Assignment
Your answer needs to include each line of the records in which the string "Brokers" can be found.

Provided information
══════════════════════════════

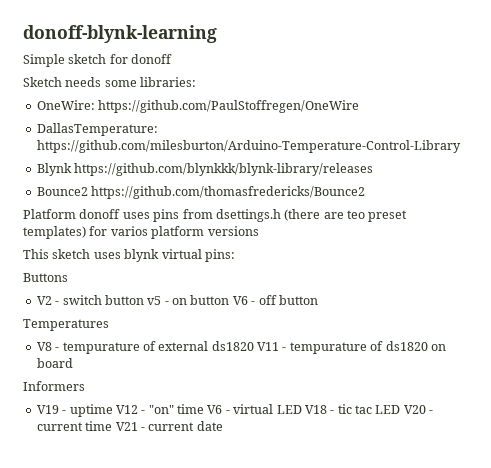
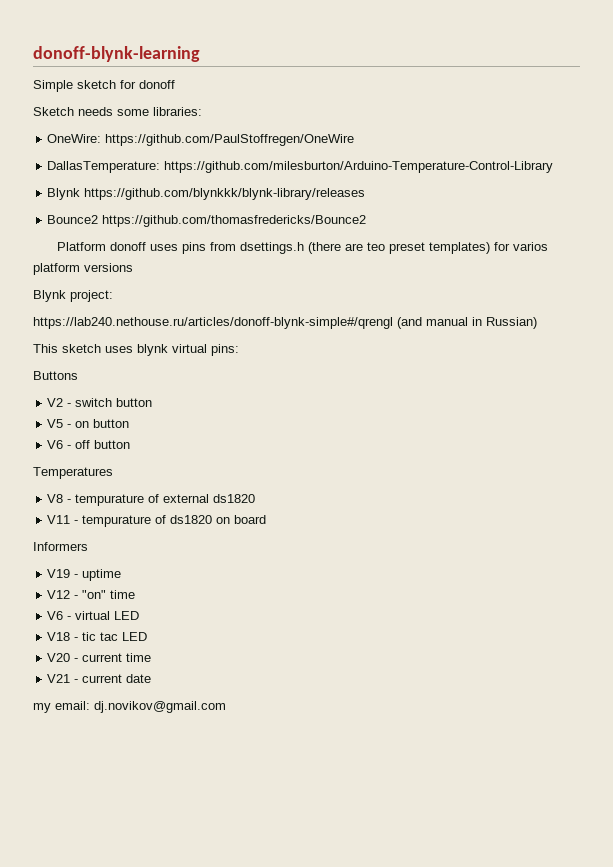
(259, 231) none -> [33,290,113,302] [33,317,537,329] // Blynk project: // https://lab240.nethouse.ru/articles/donoff-blynk-simple#/qrengl (and manual in Russian)
[147,296,162,305] v5 -> [47,419,64,428] // V5
(230, 300) none -> (130, 423) //
(254, 346) none -> (256, 498) //
(113, 410) none -> (122, 575) //
(204, 409) none -> (136, 594) //
(302, 409) none -> (140, 615) //
(401, 409) none -> (148, 636) //
(113, 426) none -> (152, 657) //
(223, 426) none -> [33,701,226,713] // my email: dj.novikov@gmail.com

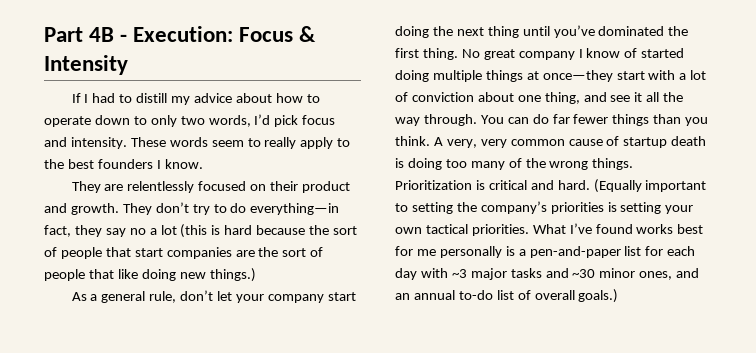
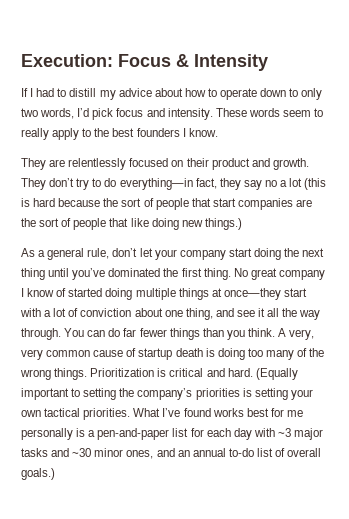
[44,27,128,42] Part 4B - -> (21, 60) none

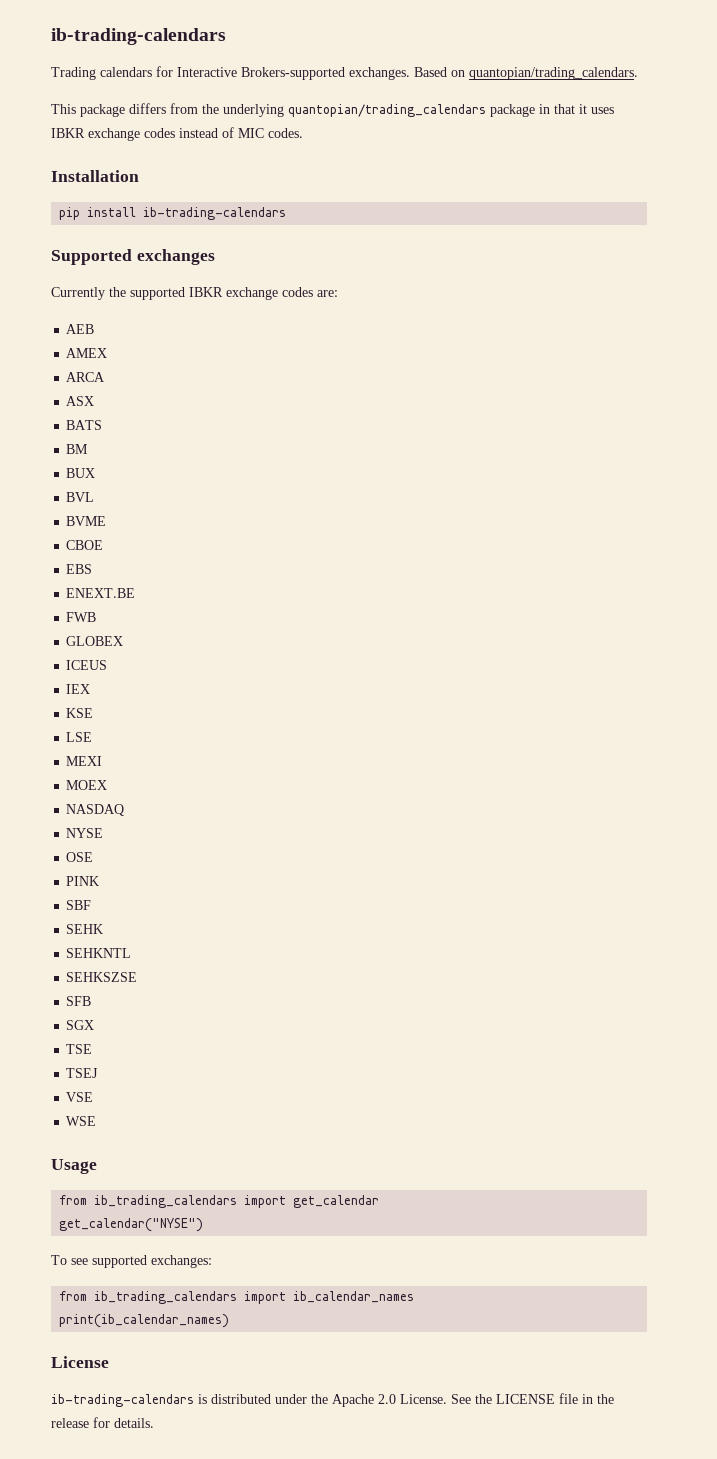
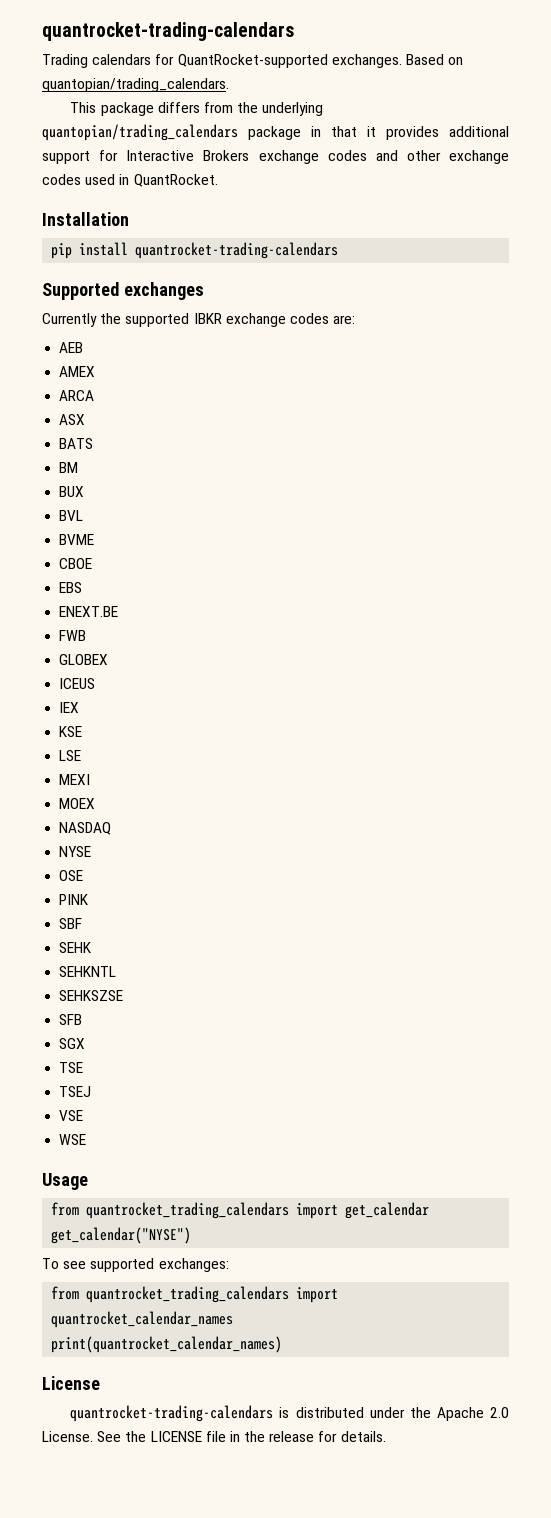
[51,28,226,45] ib-trading-calendars -> [42,22,294,41] quantrocket-trading-calendars
[177,67,345,80] Interactive Brokers-supported -> [177,54,328,68] QuantRocket-supported
[591,107,614,114] [51,127,303,141] uses IBKR exchange codes instead of MIC codes. -> [386,126,509,140] [42,150,509,164] [42,174,218,187] provides additional support for Interactive Brokers exchange codes and other exchange codes used in QuantRocket.
[143,207,287,220] ib-trading-calendars -> [135,242,339,259] quantrocket-trading-calendars
[94,1195,238,1208] ib_trading_calendars -> [86,1202,290,1219] quantrocket_trading_calendars
[94,1291,415,1304] [59,1314,230,1328] ib_trading_calendars import ib_calendar_names // print(ib_calendar_names) -> [86,1286,339,1303] [51,1311,234,1328] [51,1336,283,1353] quantrocket_trading_calendars import quantrocket_calendar_names // print(quantrocket_calendar_names)
[51,1394,194,1407] ib-trading-calendars -> [70,1405,274,1422] quantrocket-trading-calendars

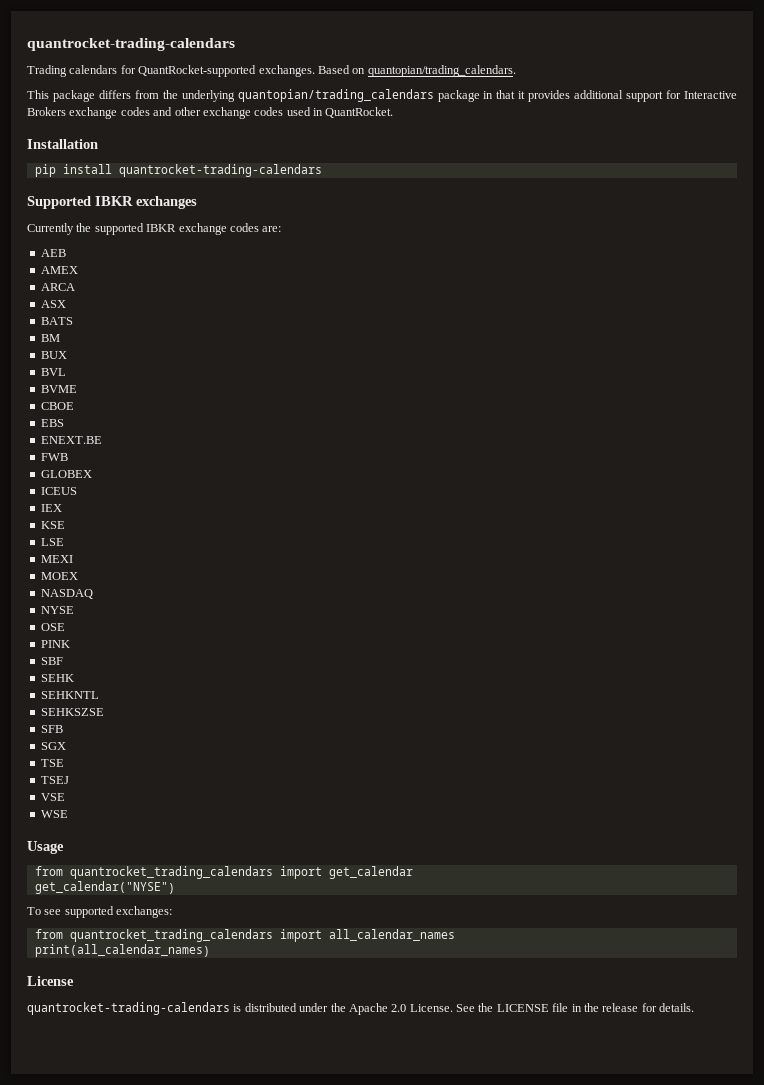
(119, 291) none -> [95,196,133,206] IBKR
[51,1311,234,1328] [51,1336,283,1353] quantrocket_calendar_names // print(quantrocket_calendar_names) -> [328,929,455,941] [34,944,210,957] all_calendar_names // print(all_calendar_names)

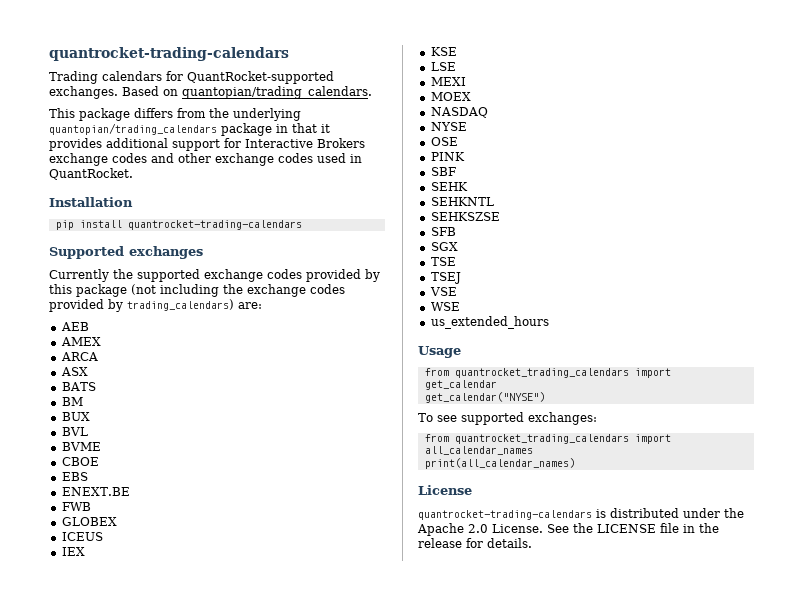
[95,196,133,206] IBKR -> (124, 252) none
[146,223,259,235] IBKR exchange codes -> [204,269,380,282] [49,284,345,297] [49,299,234,312] exchange codes provided by this package (not including the exchange codes provided by trading_calendars)
(68, 814) none -> [430,316,549,329] // us_extended_hours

══════════════════════════════

Reply
[177,67,345,80] Interactive Brokers-supported -> [177,54,328,68] QuantRocket-supported
[591,107,614,114] [51,127,303,141] uses IBKR exchange codes instead of MIC codes. -> [386,126,509,140] [42,150,509,164] [42,174,218,187] provides additional support for Interactive Brokers exchange codes and other exchange codes used in QuantRocket.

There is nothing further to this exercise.